== Exercise data ==
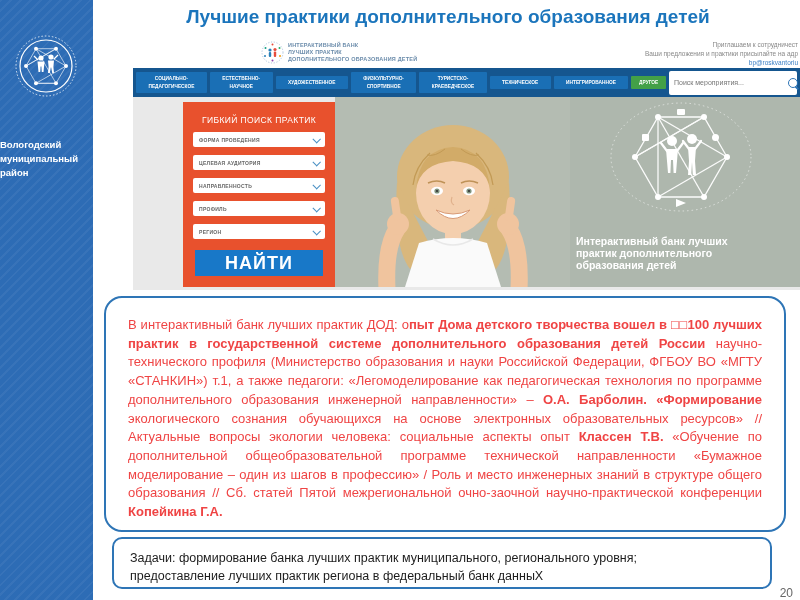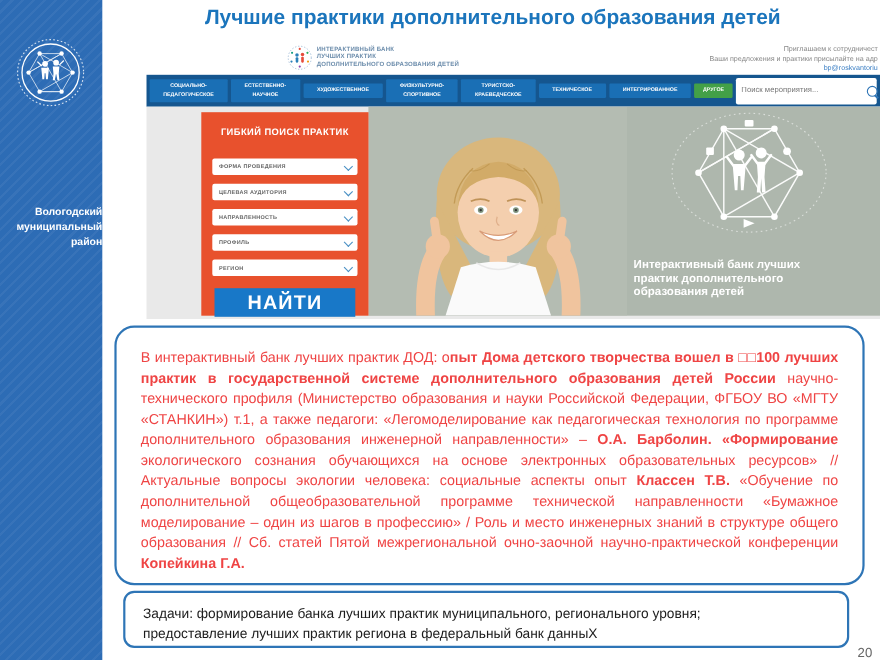--- a/index.html
+++ b/index.html
@@ -3,22 +3,22 @@
 <meta charset="utf-8">
 <style>
   html,body { margin:0; padding:0; background:#fff; font-family:"Liberation Sans", sans-serif; }
   .slide { position:relative; width:800px; height:600px; background:#fff; overflow:hidden; }
 
   
   .sidebar { position:absolute; left:0; top:0; width:93px; height:600px;
     background:var(--sidebar_blue,#2d6cb5);
     background-image:repeating-linear-gradient(135deg, rgba(255,255,255,.05) 0 2px, rgba(255,255,255,0) 2px 7px); }
   .sidebar-logo { position:absolute; left:14px; top:34px; width:64px; height:64px; }
-  .sidebar-org { position:absolute; top:138px; left:0; width:100%; text-align:right; color:#fff;
-    font-weight:bold; font-size:9.5px; line-height:1.45; white-space:pre-line;margin-top:48px; }
+  .sidebar-org { position:absolute; top:138px; left:0; width:100%; text-align:left; color:#fff;
+    font-weight:bold; font-size:9.5px; line-height:1.45; white-space:pre-line; }
 
   .title { position:absolute; left:100px; right:4px; top:6px; margin:0; text-align:center;
     font-size:19px; font-weight:bold; color:var(--title_blue,#1b75bc); }
 
   
   .site { position:absolute; left:133px; top:38px; width:667px; height:252px; overflow:hidden; background:#fff; }
   .site-header { position:absolute; top:0; left:0; right:0; height:30px; background:#fff; }
   .site-logo { position:absolute; left:128px; top:3px; display:flex; align-items:center; gap:4px; }
   .site-logo-text { font-size:5.5px; font-weight:bold; color:#6b8cab; line-height:1.3; letter-spacing:.2px; }
   .site-invite { position:absolute; right:2px; top:2px; text-align:right; font-size:6.5px; color:#888; line-height:1.4; }
@@ -37,21 +37,21 @@
 
   .site-body { position:absolute; top:59px; left:0; right:0; bottom:0; background:#e9e9e9; }
   .photo-strip { position:absolute; left:202px; top:0; right:0; bottom:3px; background:var(--photo_bg,#aeb7ad); overflow:hidden; }
   .girl { position:absolute; left:0; top:0; }
   .emblem { position:absolute; right:4px; top:2px; width:230px; color:#fff; }
   .emblem svg { display:block; margin:0 auto; }
   .emblem-caption { font-size:10.5px; font-weight:bold; line-height:1.15; white-space:pre-line; margin:16px 0 0 10px; }
 
   .orange-panel { position:absolute; left:50px; top:5px; width:152px; height:185px;
     background:var(--panel_orange,#e8512d); box-sizing:border-box; padding:10px 10px 0; }
-  .panel-title { color:#fff; font-weight:bold; font-size:8.5px; text-align:center; letter-spacing:.4px; margin:3px 0 19px; }
+  .panel-title { color:#fff; font-weight:normal; font-size:8.5px; text-align:center; letter-spacing:.4px; margin:3px 0 7px; }
   .filter { background:#fff; border-radius:2px; height:15px; margin:0 0 8px; display:flex; align-items:center;
     justify-content:space-between; padding:0 6px; cursor:pointer; }
   .filter-label { font-size:5px; font-weight:bold; color:#666; letter-spacing:.3px; }
   .chevron { width:5px; height:5px; border-right:1.4px solid #4a90c4; border-bottom:1.4px solid #4a90c4;
     transform:rotate(45deg) translateY(-1px); }
   .find-btn { margin:11px 2px 0; height:26px; background:var(--button_blue,#1878c8); color:#fff; font-weight:bold;
     font-size:18px; letter-spacing:1px; display:flex; align-items:center; justify-content:center; cursor:pointer; }
 
   
   .main-box { position:absolute; left:104px; top:296px; width:682px; height:236px; box-sizing:border-box;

== What you should do ==
From the line containing "8px; display:flex; align-items:center;" down to the last line of the material, each line is to be retyped exactly; no other lines belong in the answer.

== Reply ==
   .filter { background:#fff; border-radius:2px; height:15px; margin:0 0 8px; display:flex; align-items:center;
     justify-content:space-between; padding:0 6px; cursor:pointer; }
   .filter-label { font-size:5px; font-weight:bold; color:#666; letter-spacing:.3px; }
   .chevron { width:5px; height:5px; border-right:1.4px solid #4a90c4; border-bottom:1.4px solid #4a90c4;
     transform:rotate(45deg) translateY(-1px); }
   .find-btn { margin:11px 2px 0; height:26px; background:var(--button_blue,#1878c8); color:#fff; font-weight:bold;
     font-size:18px; letter-spacing:1px; display:flex; align-items:center; justify-content:center; cursor:pointer; }
 
   
   .main-box { position:absolute; left:104px; top:296px; width:682px; height:236px; box-sizing:border-box;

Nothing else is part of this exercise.